2007年度、最も売れたケータイは?──ソフトバンクモバイル編2007年度 年間携帯販売ランキング(2/3 ページ)

» 2008年05月01日 19時00分 公開
[岩城俊介,ITmedia]

巧みな価格調整と“話題性”のある機種、そして「安価」

 ソフトバンクモバイル端末は2007年度もシャープ製端末が強かった。中でも“AQUOSケータイ”は3位に911SH(第2弾 2006年冬モデル/下半期2位)、5位に912SH(第3弾 2007年夏モデル)、10位に920SH(第4弾 2007年冬モデル/下半期5位)の3機種がランクイン。いずれも発売直後に人気機種となった。

photo ソフトバンクモバイルのシャープ製端末の一部。左上からAQUOSケータイ第1弾「905SH」(2006年5月発売)、“2nd model”「911SH」(2006年秋冬モデル 年間3位、下半期2位)、“3rd model”「912SH」(2007年夏モデル 年間5位)、3.2インチフルワイドVGAディスプレイを搭載する第4弾「920SH」(2007年秋冬モデル 年間10位、下半期5位) 中段:フルスライド機構とタッチセンサーを搭載した「FULLFACE 913SH」(2007年夏モデル 下半期10位)、「FULLFACE 2 921SH」(2008年春モデル) 下段:ステンレスパネルを採用した厚さ12.9ミリの薄型ワンセグ端末「THE PREMIUM 821SH」(2007年秋冬モデル 下半期8位)、きせかえパネルに牛革・カーボン・木目素材などを採用した「THE PREMIUM TEXTURE 823SH」(2008年春モデル)、光学3倍ズーム+500万画素カメラを搭載した「910SH」(2006年秋冬モデル 年間9位)
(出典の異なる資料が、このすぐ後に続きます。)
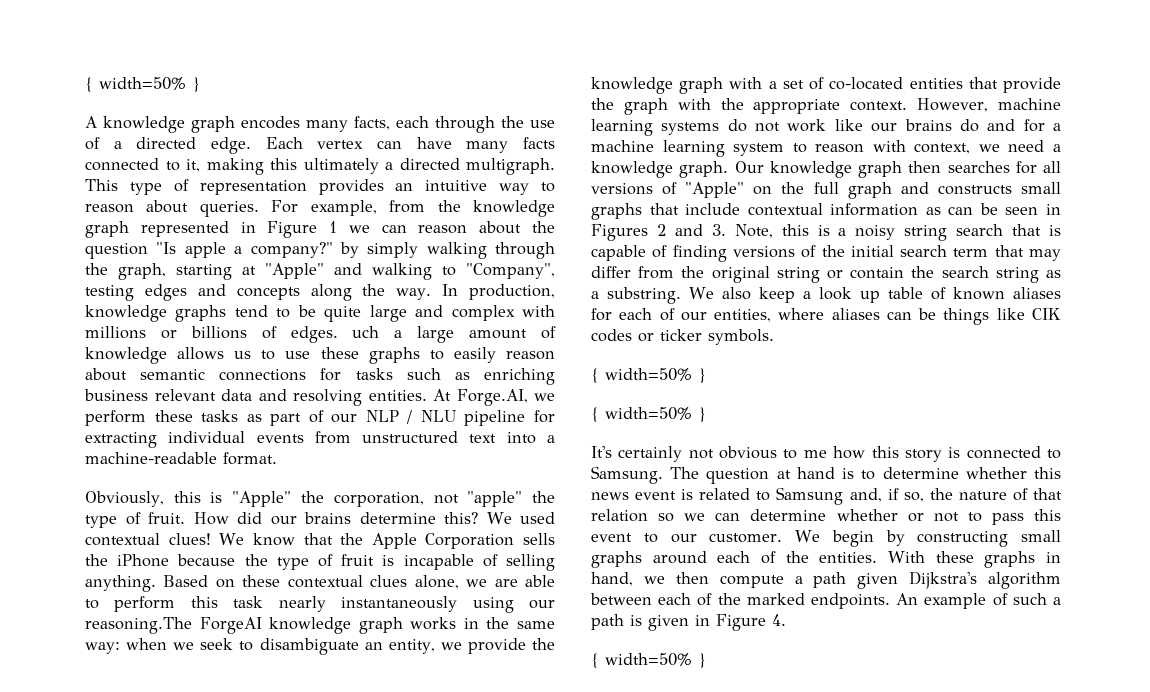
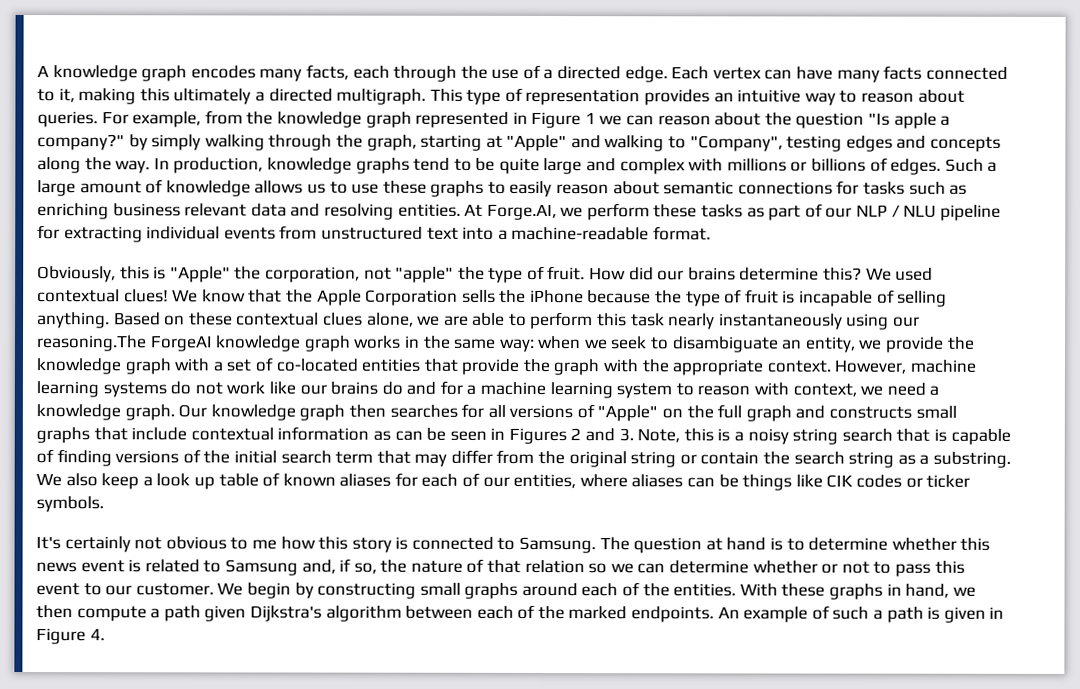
[85,77,200,92] { width=50% } // -> (37, 71) none
[352,326,380,338] uch -> [944,158,984,172] Such
[591,368,706,383] [591,407,706,422] // { width=50% } // { width=50% } -> (104, 504) none
[591,653,706,668] // { width=50% } -> (105, 634) none

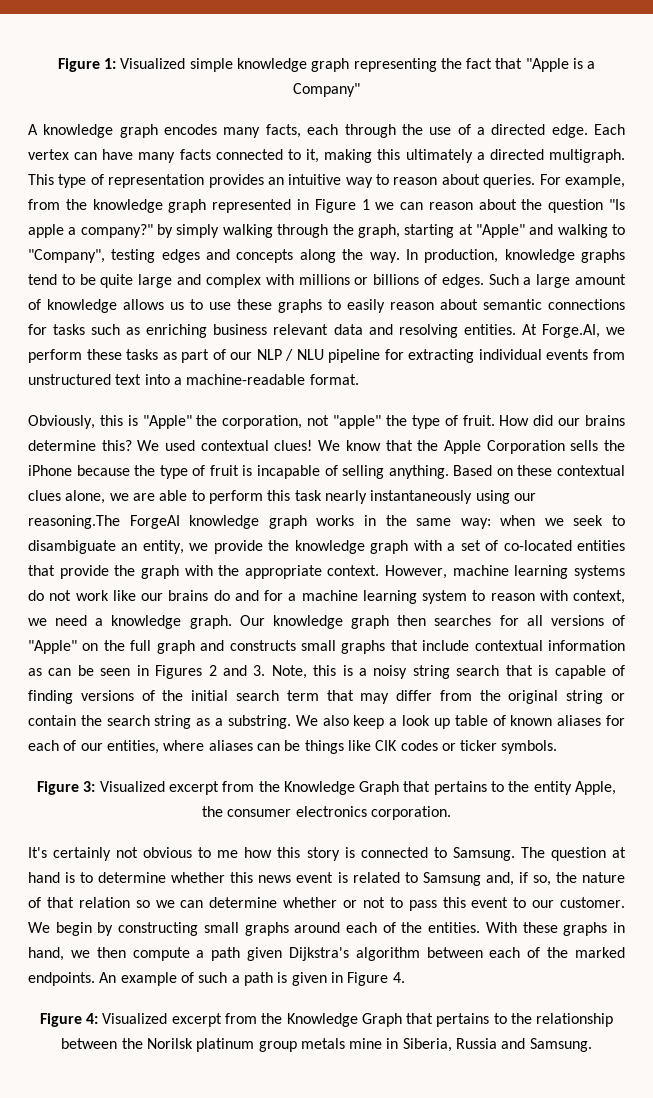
(37, 71) none -> [57,58,596,72] [293,83,360,97] Figure 1: Visualized simple knowledge graph representing the fact that "Apple is a Company" //
(104, 504) none -> [36,781,617,795] [202,806,451,820] // Figure 3: Visualized excerpt from the Knowledge Graph that pertains to the entity Apple, the consumer electronics corporation.
(105, 634) none -> [39,1013,614,1027] [61,1038,592,1052] // Figure 4: Visualized excerpt from the Knowledge Graph that pertains to the relationship between the Norilsk platinum group metals mine in Siberia, Russia and Samsung.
 シャープ以外では、東芝とパナソニック モバイル製端末も健闘した。年間4位の東芝製端末 911Tはスリムなスライドボディに3インチのワイドVGAディスプレイ、ワンセグ、FeliCa、GPSなどを備えたハイエンドモデルとして登場。途中、値下げによる人気再燃も経て2007年度は計43回ランクインした。パナソニック モバイル製端末は705Pシリーズのほかに「810P」(2007年夏モデル 下半期4位、年間8位)も人気だった。

photo ソフトバンクモバイルの2007年春モデル 左から911T、812SH、ホークスケータイ、813SH、813SH for Biz 813T、706N、706P、コドモバイル 812T、708SC X01NK
photo 2007年夏モデル 左上から912SH、913SH、912T、810P、814T、fanfun. 815T 814SH、815SH、816SH、812SH s、805SC X01T、X02HT
photo 2007年秋冬モデル 左上から920SH、PHOTOS 920SC、920T、913SH G TYPE-CHAR THE PREMIUM 820SH、THE PREMIUM 821SH、822SH、820P、MIRROR 821P

 ソフトバンクモバイル端末は、発売直後に人気が出るハイエンド新機種と、やや古く、安価になったロー・ミドルクラスの機種が混在するランキングになる傾向がある。そして、このような機種とともに話題性のある機種も要所で投入したのが印象的だった。

 年間1位の“全24色”812SHをはじめ、約2億4000万通りでカスタマイズでき、後に“キャラケー”として展開した「fanfun. 815T」(下半期9位)、そして“シャア専用”の「913SH G TYPE-CHAR」が鮮明に記憶に残っているのではないだろうか。

 913SH G TYPE-CHARは、「FULLFACE 913SH」(2007年夏モデル 下半期10位)をベースに専用コンテンツとシャアのパーソナルカラーを模したボディカラーを施すとともに、12分の1シャア専用ザクヘッド型充電台が付属する特別モデルとして発売された。企画者は当初、孫正義社長に「お前はアホか(笑)」と言われたそうだが、それを本当に発売したインパクトは相当のものだった。ちなみに913SH G TYPE-CHARは、発売週の12月第2週に7位にランクインした。

photophoto パネルやキーシートなどで着せ替えられる「fanfun. 815T」。“キャラケー”として、有名キャラクターやブランド、アーティストなどのコラボモデルも多数登場した
photophoto 話題になった“シャア専用”ケータイ「913SH G TYPE-CHAR」。12分の1スケールのシャア専用ザクIIヘッド型充電台が付属する
(C)創通・サンライズ

 2007年度のソフトバンクモバイルは、月額980円の「ホワイトプラン」や、購入時の負担が少ない新スーパーボーナスによる購入手段(安くなった旧機種を新スーパーボーナスの一括払いで購入し、2年間を実質7円/月で使う極端に安価な方法も存在する)など、「安価」の印象もユーザーに与えた。このことは契約純増数で11カ月連続トップ(2008年3月末現在)、2007年度の累計純増数もキャリアトップとなる原動力になった。